Mir開発向けライブラリーやサンプルをインストールするには

「Mir」の開発向けライブラリーやサンプルをインストールするには、以下のPPAを追加します。

sudo add-apt-repository ppa:mir-team/release

また将来、「Ubuntu 16.04/18.04/18.10」のリポジトリーから利用できるようになる予定です。

egmdeをインストールするには

サンプルのシェルである「egmde」をインストールするには、以下のコマンドを実行します。

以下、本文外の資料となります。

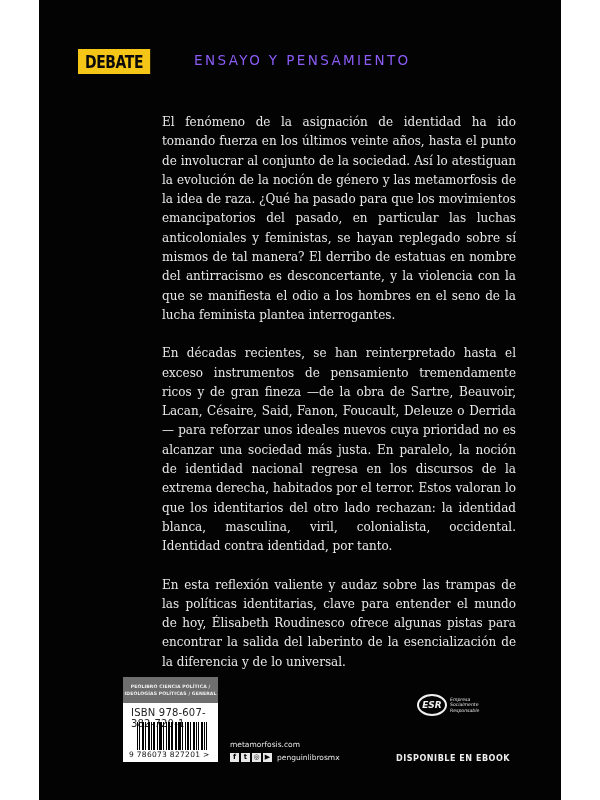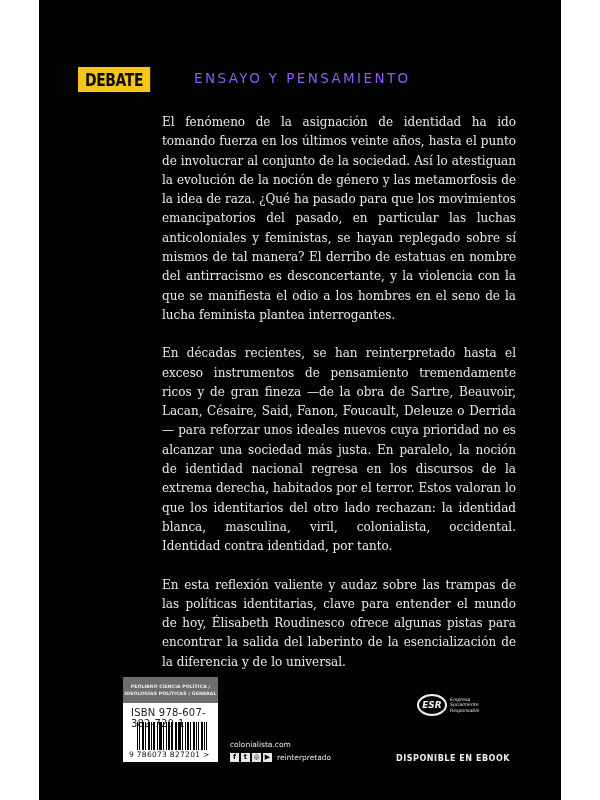--- a/index.html
+++ b/index.html
@@ -10,7 +10,7 @@
       background: #030303;
     }
     .header {
-      position: absolute; left: 39px; top: 66px; height: 27px;
+      position: absolute; left: 39px; top: 48px; height: 27px;
       display: flex; align-items: center;
     }
     .logo {

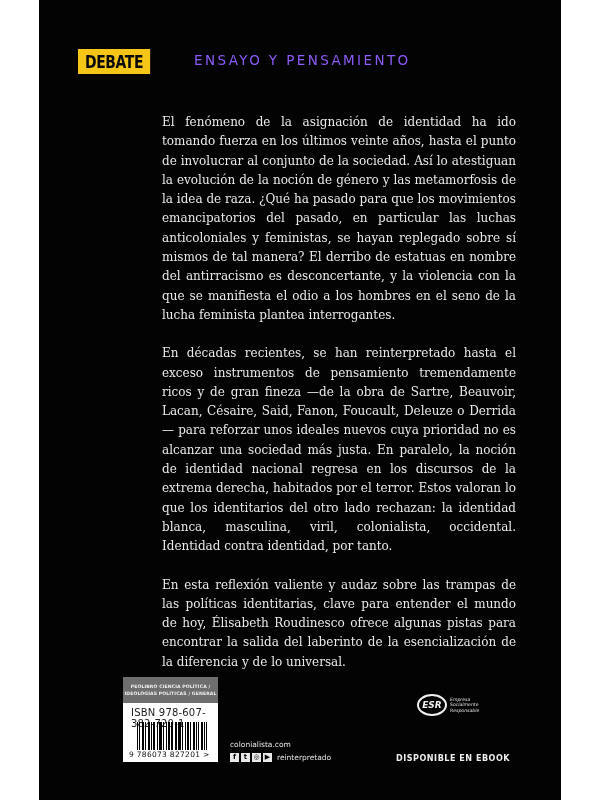--- a/index.html
+++ b/index.html
@@ -169,7 +169,7 @@
   <div class="barnum">9  786073  827201  &gt;</div>
 </div>
 
-<div class="web">colonialista.com</div>
+<div class="web">metamorfosis.com</div>
 <div class="socials">
   <span class="soc">f</span>
   <span class="soc">t</span>

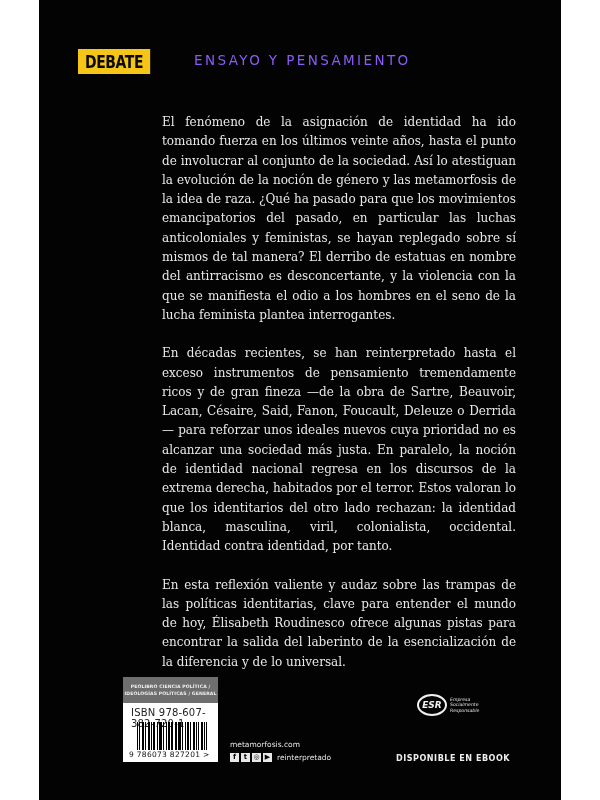--- a/index.html
+++ b/index.html
@@ -175,7 +175,7 @@
   <span class="soc">t</span>
   <span class="soc">◎</span>
   <span class="soc">▶</span>
-  <span class="handle">reinterpretado</span>
+  <span class="handle">penguinlibrosmx</span>
 </div>
 
 <div class="esr">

sudo snap install --classic --beta egmde

ソースコードを入手するには

「Mir 1.0.0」のソースコードは、以下から入手できます。


Mir 1.0.0の変更点

「Mir 1.0.0」の変更点です。

- ABI summary:
 . mirclient ABI unchanged at 9
 . miral ABI unchanged at 3
 . mirserver ABI unchanged at 47
 . mircommon ABI unchanged at 7
 . mirplatform ABI unchanged at 16
 . mirprotobuf ABI unchanged at 3
 . mirplatformgraphics ABI unchanged at 15
 . mirclientplatform ABI unchanged at 5
 . mirinputplatform ABI unchanged at 7
 . mircore ABI unchanged at 1
 . mircookie ABI unchanged at 2
- Enhancements:
 . [Wayland] A configuration mechanism to select the Wayland extensions
 . [Wayland] Support XDG shell stable
 . [Wayland] Improve protocol scanner
 . [libmiral] Display configuration file support
 . [libmiral] Make the pid of external clients available
 . [libmiral] Add DisplayConfiguration
 . [console] Ensure the_console_services() is constructed only once
 . [console] An option to select the ConsoleServices provider
 . [mir-demos] Move legacy binaries out of mir-demos package
 . [mir-test-tools] Drop internal test binaries from mir-test-tools package
 . [X11] Experimental X11 support via Xwayland
- Bugs fixed:
 . [Wayland] creating a shell_surface should associate a role immediately.
   (Fixes #512)
 . [Wayland] Default for positioner gravity
 . [Wayland] Use miral test framework for wlcs tests
 . [Wayland] Send popup configure events
 . [Wayland] When setting the pointer cursor apply it. (Fixes #555)
 . [Wayland] Hook the OutputManager into display reconfiguration
   notifications. (Fixes #585)
 . [Wayland] Remove hard coded values for output geometry (screen
   orientation and pixel arrangement). (Fixes #601)
 . [miral-kiosk] Don't allow apps to specify size of "maximized" windows.
   (Fixes #454)
 . [Mir-on-X] Fixed keyboard grab issue on Arch. (Fixes #549)
 . [eglstream-kms] Platform re-enabled, but no GL client support
 . [console] Fix VT switching with LinuxVirtualTerminal. (Fixes #499)
 . [console] Avoid breaking X11 desktops that have not claimed the VT from
   logind. (Fixes #535, #539)
 . [console] LogindConsoleServices: Support VT switching. (Fixes #459)
 . [libmiral] Parents of the active window also have focus. (Fixes #522)
 . Fix "sanitize" builds
 . Racy shutdown in miral-tests and miral_wlcs_tests. (Fixes #543)
 . Fix a locale initialization crash on musl
 . [mesa] Use both id and drm_fd as output identifier for cursor buffer
   as we're not sure of the uniqueness of either. (Fixes #556)
 . [mesa] Disconnected hardware has no modes: invent a (slow) refresh rate.
   (Fixes #587)
 . [input] Guess output for touchscreen (works with one of each).